這一天,顧半舟再次女扮男裝,同肖枕書駕著馬車趕往肖府最大,也是桐慈鎮最大的醫館。
“顧半舟,你確定這樣能行?”肖枕書很不放心。
“肖少爺,死…是的。”
顧半舟原本想說死馬當做活馬醫的,但一想這大過年的,說這些不吉利,而且也會破壞肖枕書的心情,便沒有再說下去。
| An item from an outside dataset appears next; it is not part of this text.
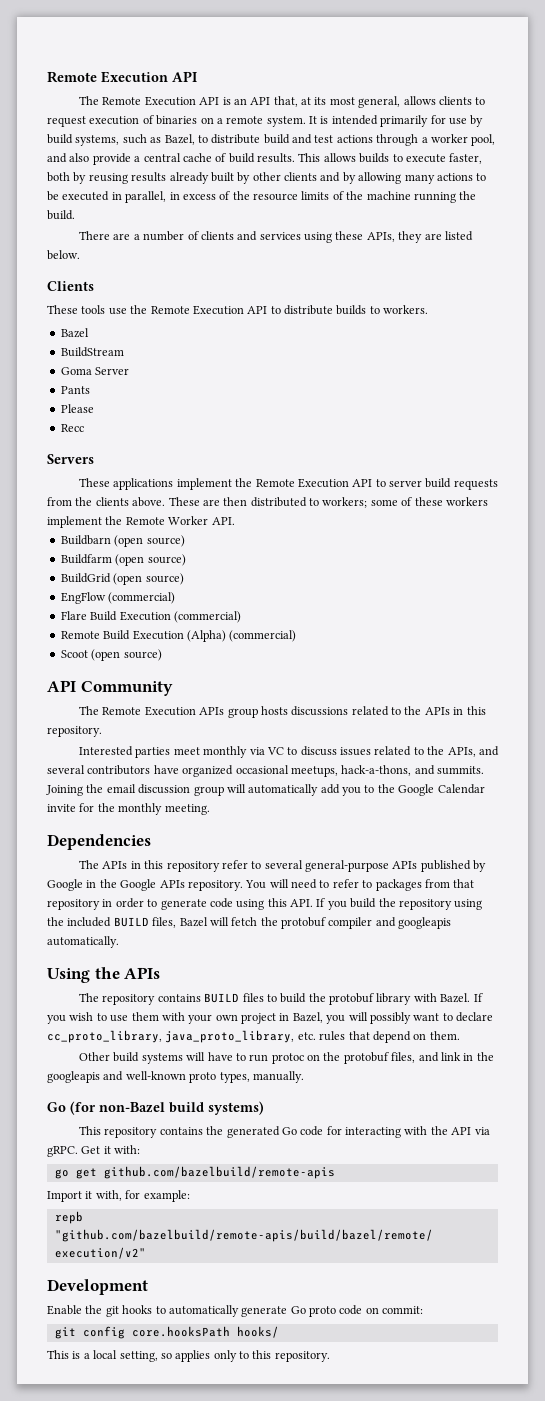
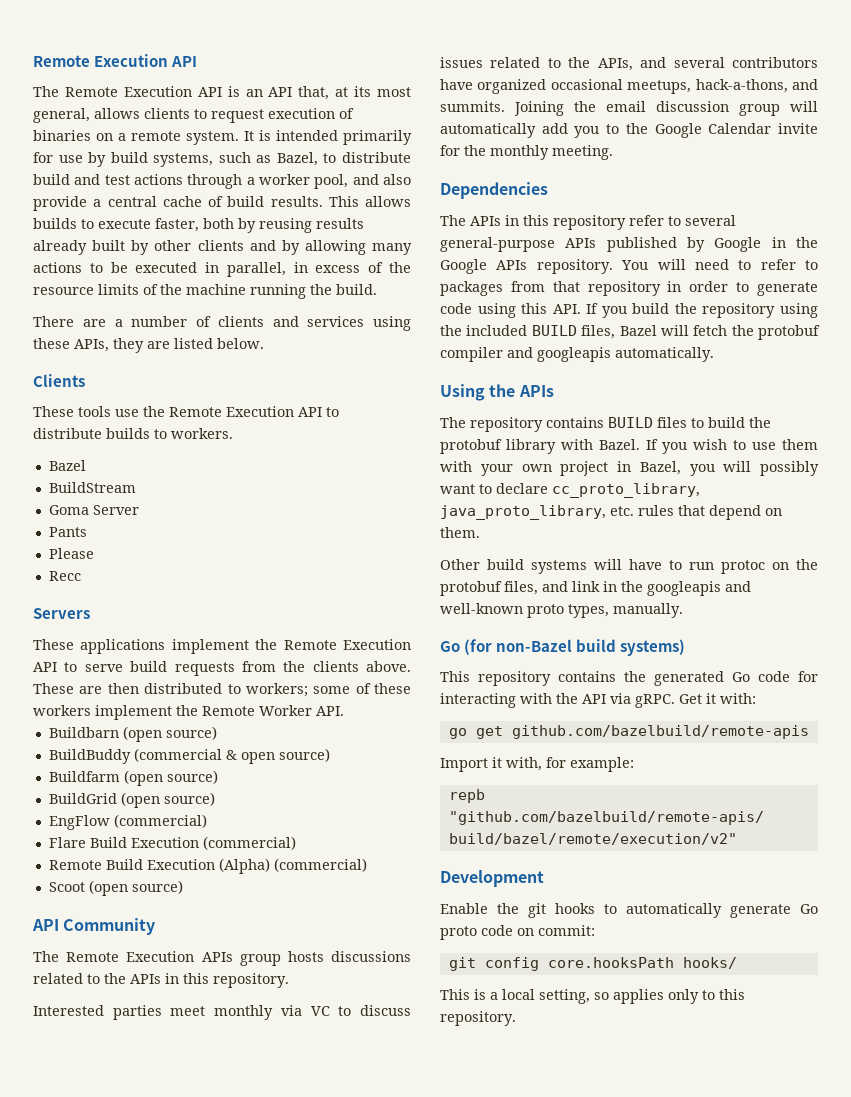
[389,480,423,487] server -> [84,664,123,672] serve
(185, 541) none -> [48,748,330,764] // BuildBuddy (commercial & open source)

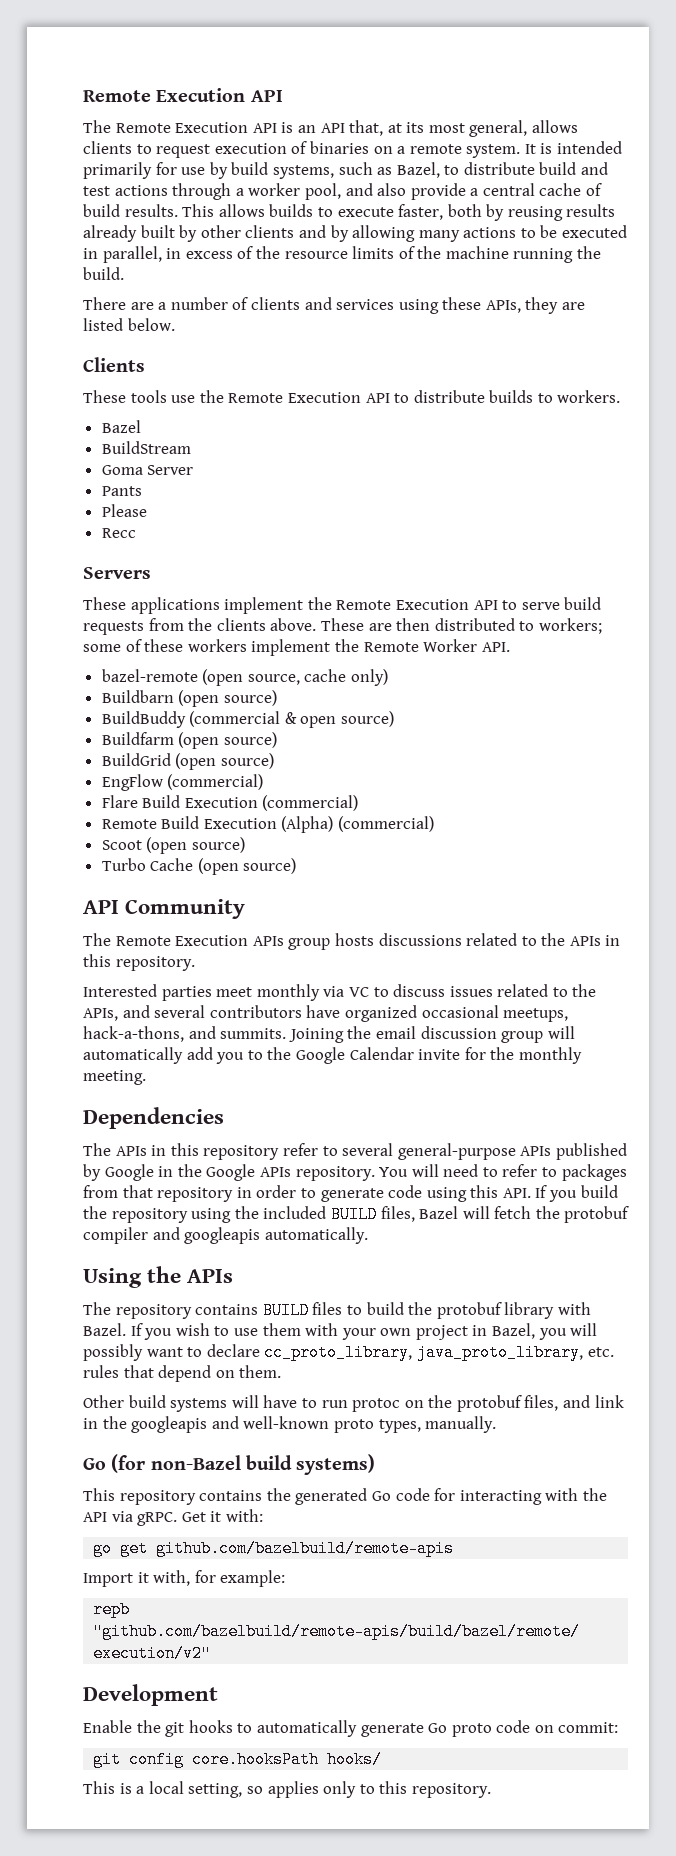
(344, 711) none -> [101,669,389,686] // bazel-remote (open source, cache only)
(183, 887) none -> [101,858,297,875] // Turbo Cache (open source)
“你為何會想到這樣做,難不成小舟舟也是這麽來的?”肖枕書試探地問。
顧半舟臉頰一紅,瞥了肖枕書一眼:“你以為其他人都跟你一樣,那麽貪涼。”
小舟舟來得可順利了,一次就搞定!顧半舟心中不禁飄起了這麽一個聲音,瞬間讓她的腮紅更為明顯。
“你臉怎麽這麽紅?”
肖枕書欲湊近看,卻被顧半舟攔了回來。
“非禮勿視,男女授受不親,你不知道!”顧半舟斜眼看了下對方。
“我知道啊,可你現在是輕舟師傅,我們倆都是男人嘛。”
肖枕書希望拿扇子敲在自己胸口,可他忘了,今日他手中拿著的,是核桃。
用力一敲,肖枕書疼得嘴角抽了下。
顧半舟看著這有趣的場麵,不禁笑出了聲:“看來這核桃沒有扇子好使吧。”
“還不是因為你,說什麽寒氣影響生孩子…”
“噓。”顧半舟做了一個噓的手勢,“肖大少爺,你就不怕別人聽見嗎。”
看著顧半舟羞赧著急的樣子,肖枕書也不禁樂出了聲:“顧半舟,我們何必這樣麻煩呢,你嫁給我肖枕書,我們自然就會有孩子了。”
“切,你就做夢吧。”顧半舟忍不住又翻了一個大白眼。
“哎,你可別不信,我們的姻緣可是上天注定,不是我們自己想躲就能躲開的。”
“嘖嘖嘖你這胡謅的樣子,可是一點都看不出。”顧半舟鄙視道。
“怎麽能說我胡謅呢,這可是無渺大師說的。”肖枕書自信地道。